Le licenciement d’une employée communale au motif qu’elle ne souriait pas assez soulève un tollé médiatique et de nombreuses interpellations au sein de la population hervienne. C’est la conséquence logique d’une communication désastreuse de l’échevine du personnel mais aussi le résultat de l’absence de gestion de la part des Collèges successifs.

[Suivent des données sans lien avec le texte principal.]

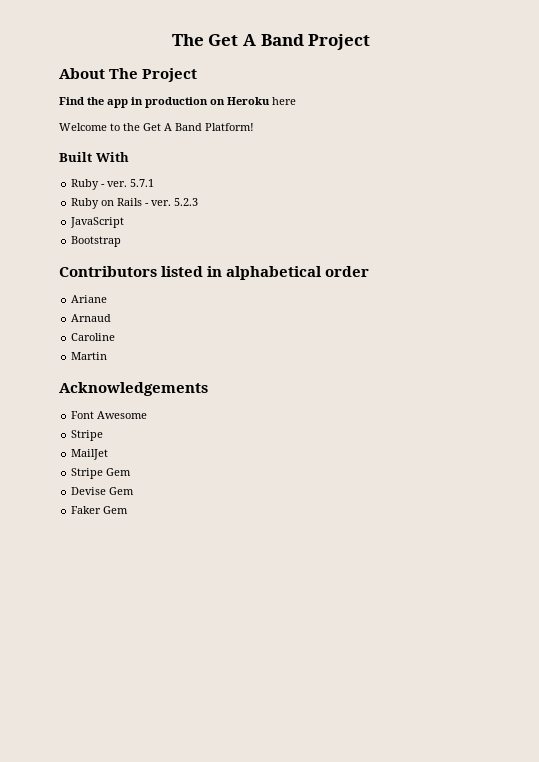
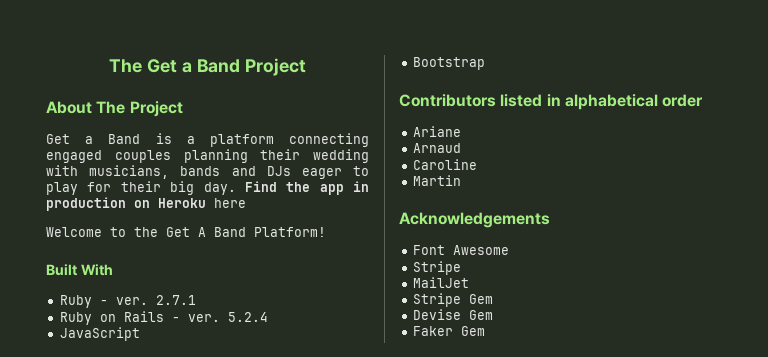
[243,34,256,46] A -> [182,62,192,73] a
(198, 75) none -> [46,133,369,147] [46,149,369,163] [46,165,369,179] [46,181,236,195] Get a Band is a platform connecting engaged couples planning their wedding with musicians, bands and DJs eager to play for their big day.
[130,179,155,187] 5.7.1 -> [155,295,196,305] 2.7.1
[174,198,199,206] 5.2.3 -> [227,312,268,322] 5.2.4

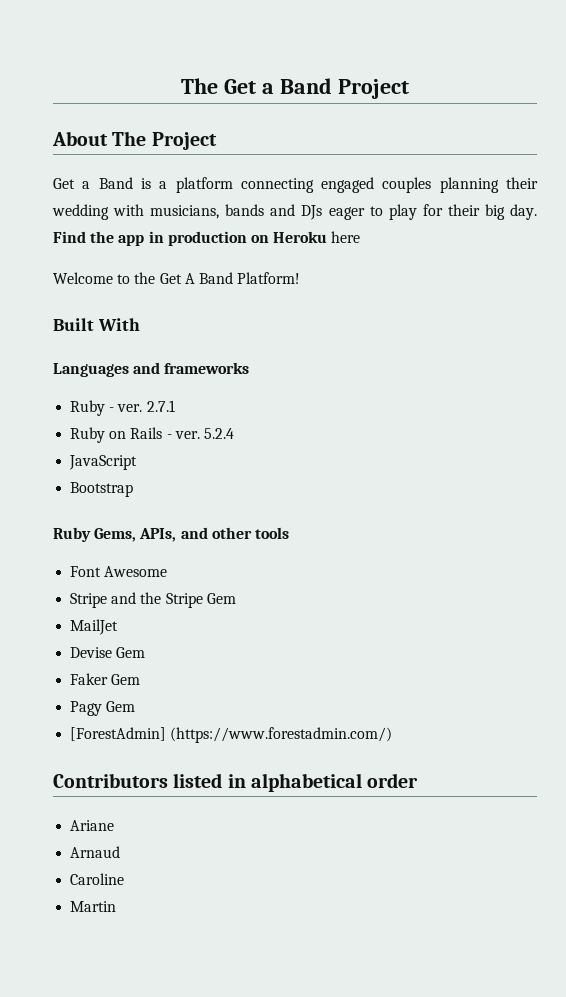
(113, 270) none -> [53,362,250,377] // Languages and frameworks
(485, 63) none -> [53,527,289,542] [70,566,168,577] [70,592,236,608] [70,619,119,635] [70,647,146,658] [70,673,141,685] [70,701,136,716] [70,727,393,743] // Ruby Gems, APIs, and other tools // Font Awesome // Stripe and the Stripe Gem // MailJet // Devise Gem // Faker Gem // Pagy Gem // [ForestAdmin] (https://www.forestadmin.com/)
[399,212,550,228] [412,245,509,255] [412,261,461,275] [412,277,469,288] [412,293,493,307] [412,309,493,320] [412,326,485,336] // Acknowledgements // Font Awesome // Stripe // MailJet // Stripe Gem // Devise Gem // Faker Gem -> (117, 906) none

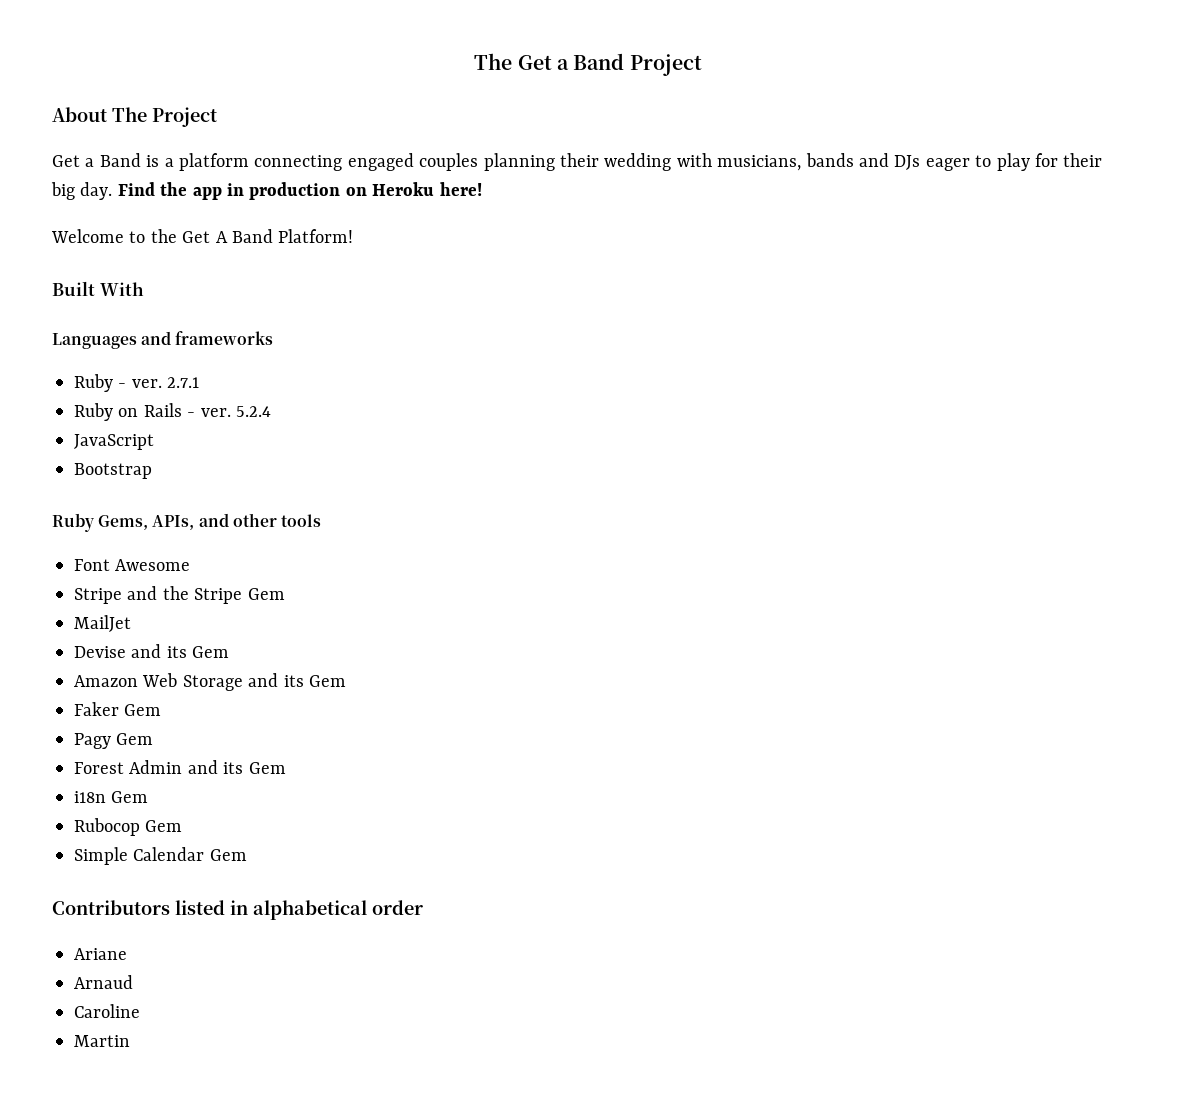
[331,231,361,243] here -> [439,182,482,196] here!
(113, 652) none -> [131,644,230,658] [74,673,304,691] and its Gem // Amazon Web Storage and its
[70,727,393,743] [ForestAdmin] (https://www.forestadmin.com/) -> [74,760,286,774] [74,791,149,803] [74,818,183,836] [74,847,247,865] Forest Admin and its Gem // i18n Gem // Rubocop Gem // Simple Calendar Gem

A la commune de Herve, il n’existe en effet aucun dossier disciplinaire, aucune politique de formation conséquente, et donc il n’y a aucune preuve matérielle, aucun reproche acté, qui permette de justifier clairement la fin d’un contrat de travail. C’est vrai pour l’employée licenciée comme c’est vrai pour l’ensemble du personnel communal. Le cas qui nous concerne n’est en effet pas un cas isolé. Nous avons été témoins de situations similaires au sein du service de pompiers ou encore dans l’enseignement. Comment, dans ces conditions, pourvoir se prononcer objectivement sur le fonds du dossier ? Comment, dans ce cas, la commune pourrait-elle s’engager solidement dans une procédure judiciaire ?

 

En conséquence, au nom d’ECOLO, je réclame une réintégration de l’employée à son poste et un audit de la gestion du personnel en vue de mettre en place une évaluation périodique et une procédure disciplinaire qui permettent d’objectiver toutes les décisions en matière de licenciement.